Anywho, I figure since I’ve written at length lately about my own child, it’s time that I wrote about something that isn’t R but my other children. My students.

In the spring of 2005, I graduated from college with a B.A. in English.

And much like our character, Princeton, I had no idea what I was going to do with my life. It really did seem like a useless degree…and for the most part it was. I had gone into English because it was the one major that wasn’t going to take me an extra year to finish when I transferred majors from Theatre Education (Yes, I use the British spelling. Sue me). I suppose that deep down I always knew I was going to be a teacher in one way or another. But at that moment, I didn’t know how to get started…didn’t know what I needed to do, what classes I still needed to take, nothing. I was lost.

So I went to a job fair, and there I ran into an old teacher of mine. My old French teacher, actually. And I can’t continue this story without thanking her. Because at that job fair, she gave me the guidance that I so very needed, guidance that has enabled me to have the career that I have had for the past 11 years. Without her, who knows where I would be right now. Madame T told me about a program that the school system had, one where I would take some classes over the summer, get a job in the fall, and have a free Masters degree by the end of three years. I signed up, was accepted, and began my journey as a teacher.

And a long journey it has been. In my eleven years, I have learned so much, not only about myself, but about the people in the community I serve, about the strength of students. Things that you don’t ever think about until you see them with your own eyes.

I started out teaching English to 9th grade high school students. It was not the easiest place in the world to reach kids. I was also 21, and students saw me more as a peer than as an authority figure, so it made things even more difficult. But as time went on, I developed my own style of teaching and discipline, and I’ve managed to make it through eleven years without too much of a fuss.

I currently teach Creative Writing instead of English, and that was a task in and of itself. I had never taken a Creative Writing class, much less taught it before I was given this program. I have never had to learn something so quick! But these past four years have been the best four years of my teaching career.

Where was I going with this? I don’t even remember. I just know that thinking about my students and the career that I’ve had so far fills me with a sort of nostalgia that almost makes me cry.

I ran into a former student two nights ago at Walmart. I couldn’t remember his name, but I remembered his face, and he definitely remembered me. He told me how he and his high school girlfriend were still together, how they had a son, and how he remembered me and my class. I don’t think much about the impact I leave. Sometimes I doubt that I leave much of an impact at all. But gosh darnit, if he didn’t look so happy to see me, and the way that he spoke about my class…it was one of those moments that I suppose every teacher gets. Where they realize that even though they don’t always realize it, they’ve made a difference to someone.

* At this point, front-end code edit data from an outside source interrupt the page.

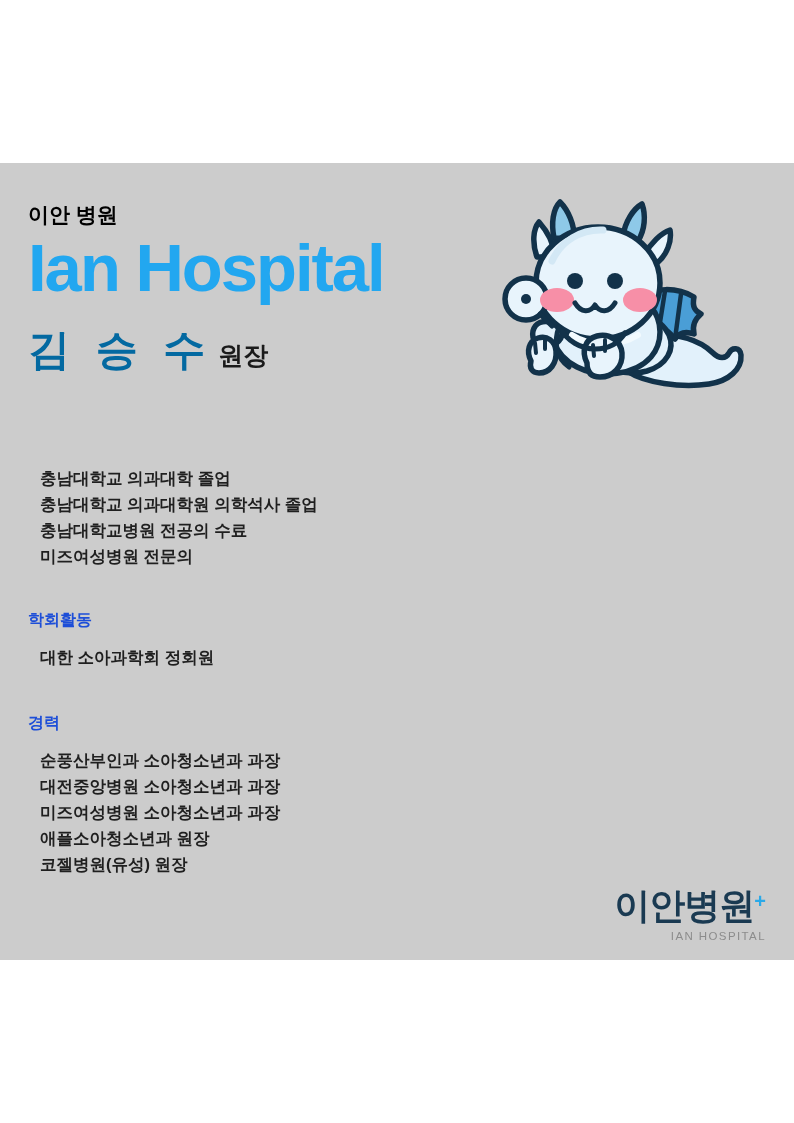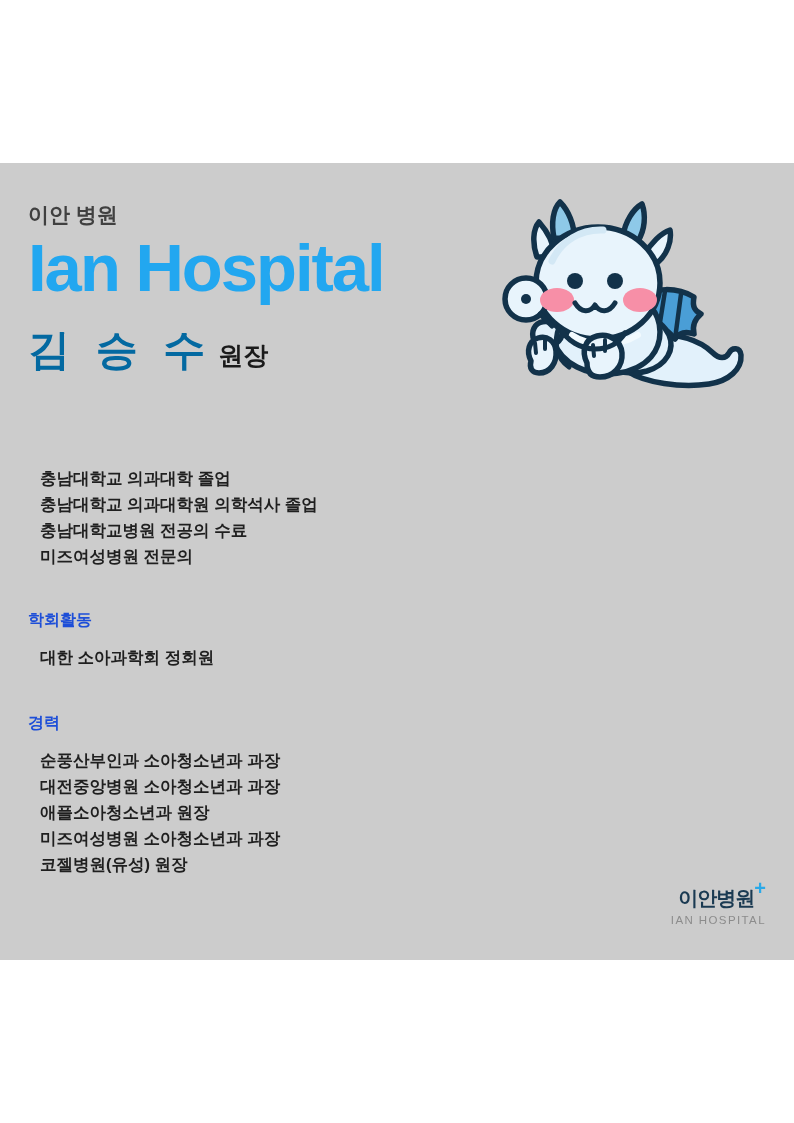"이안 병원" #brand-ko { color: #404040 -> #000000 }
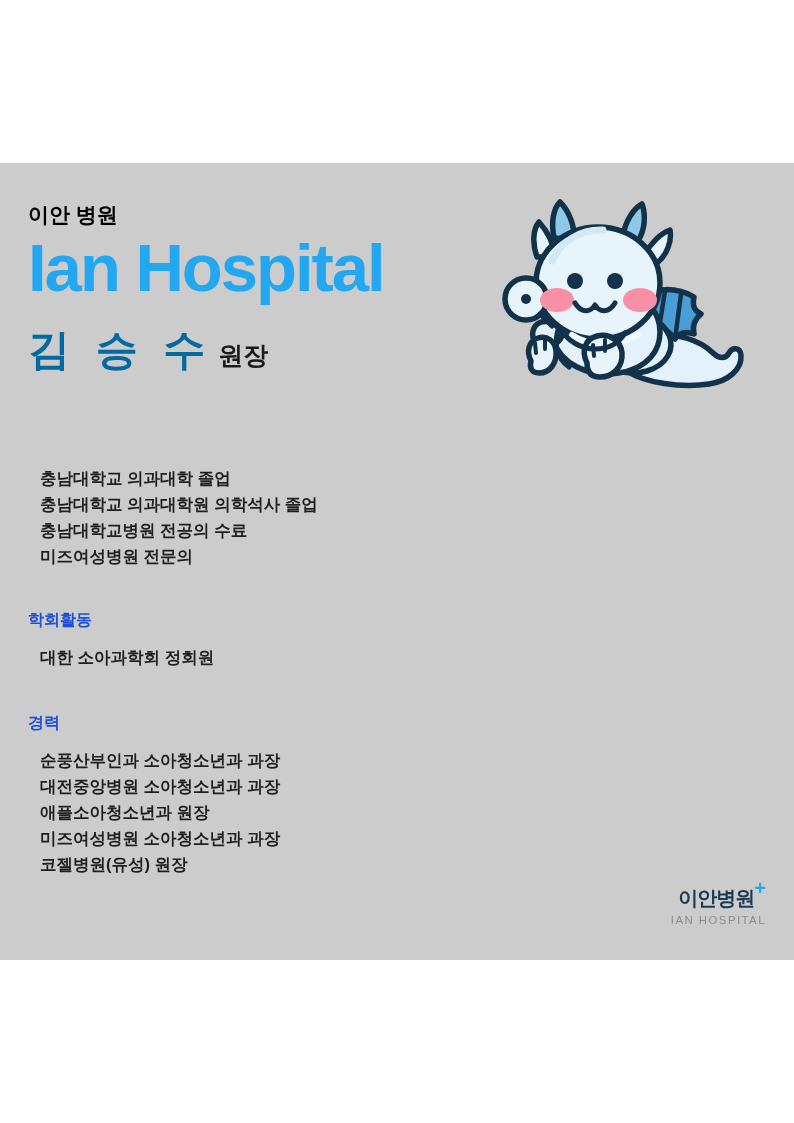"애플소아청소년과 원장" li { order: before "미즈여성병원 소아청소년과 과장" -> after "미즈여성병원 소아청소년과 과장" }
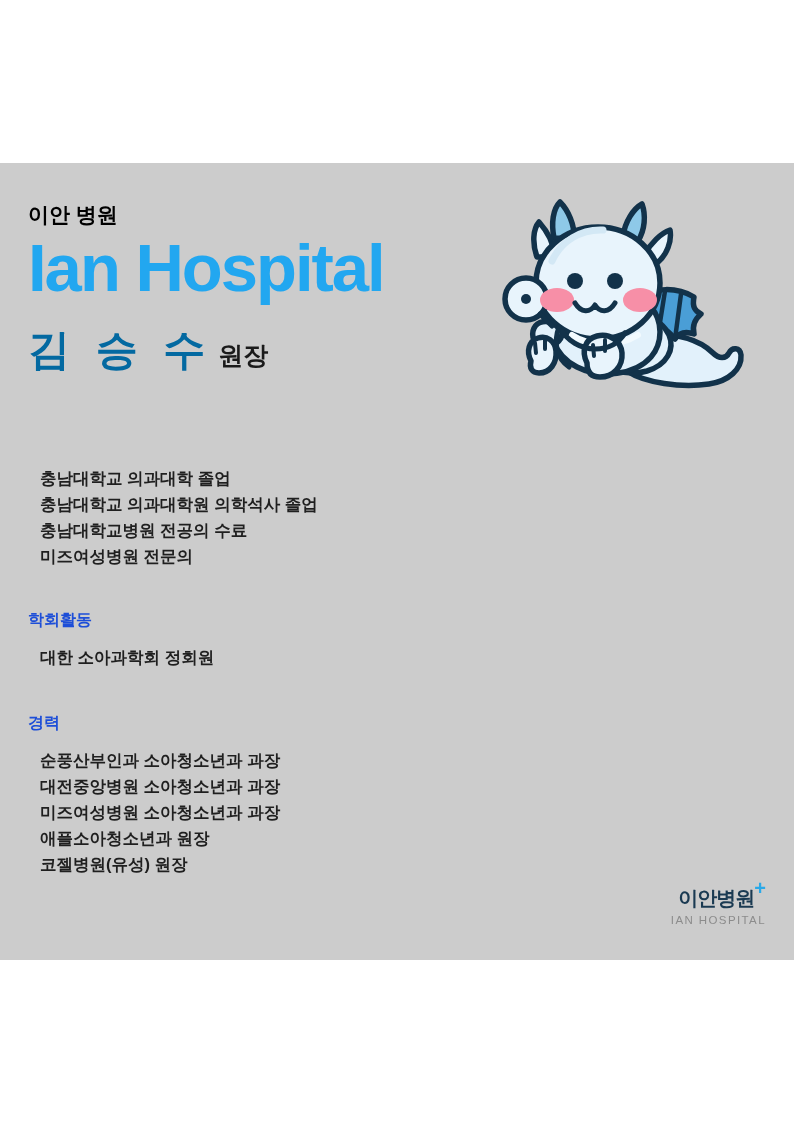"이안병원" #logo-wordmark { font-size: 20px -> 36px }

I talk about being a mother as if it’s this wholly new experience for me. But I suppose it’s not. I’ve had over a thousand children. None of them were mine by blood or birth, but they’ve all been mine for the short period of time that I knew them. And even if I can’t remember names any more, I still remember faces. I remember that once upon a time, they were no more than a fifteen year old with wide eyes, and maybe an attitude problem. And years later, they have grown into adults and remember me too.

If I ever have a bad day at work, at least I can sit back and think about those moments and be thankful that I have them. Because some jobs don’t have that. Even when my teaching time is done, there will be some part of me that lives on through the lives of my students. And that thought is comforting.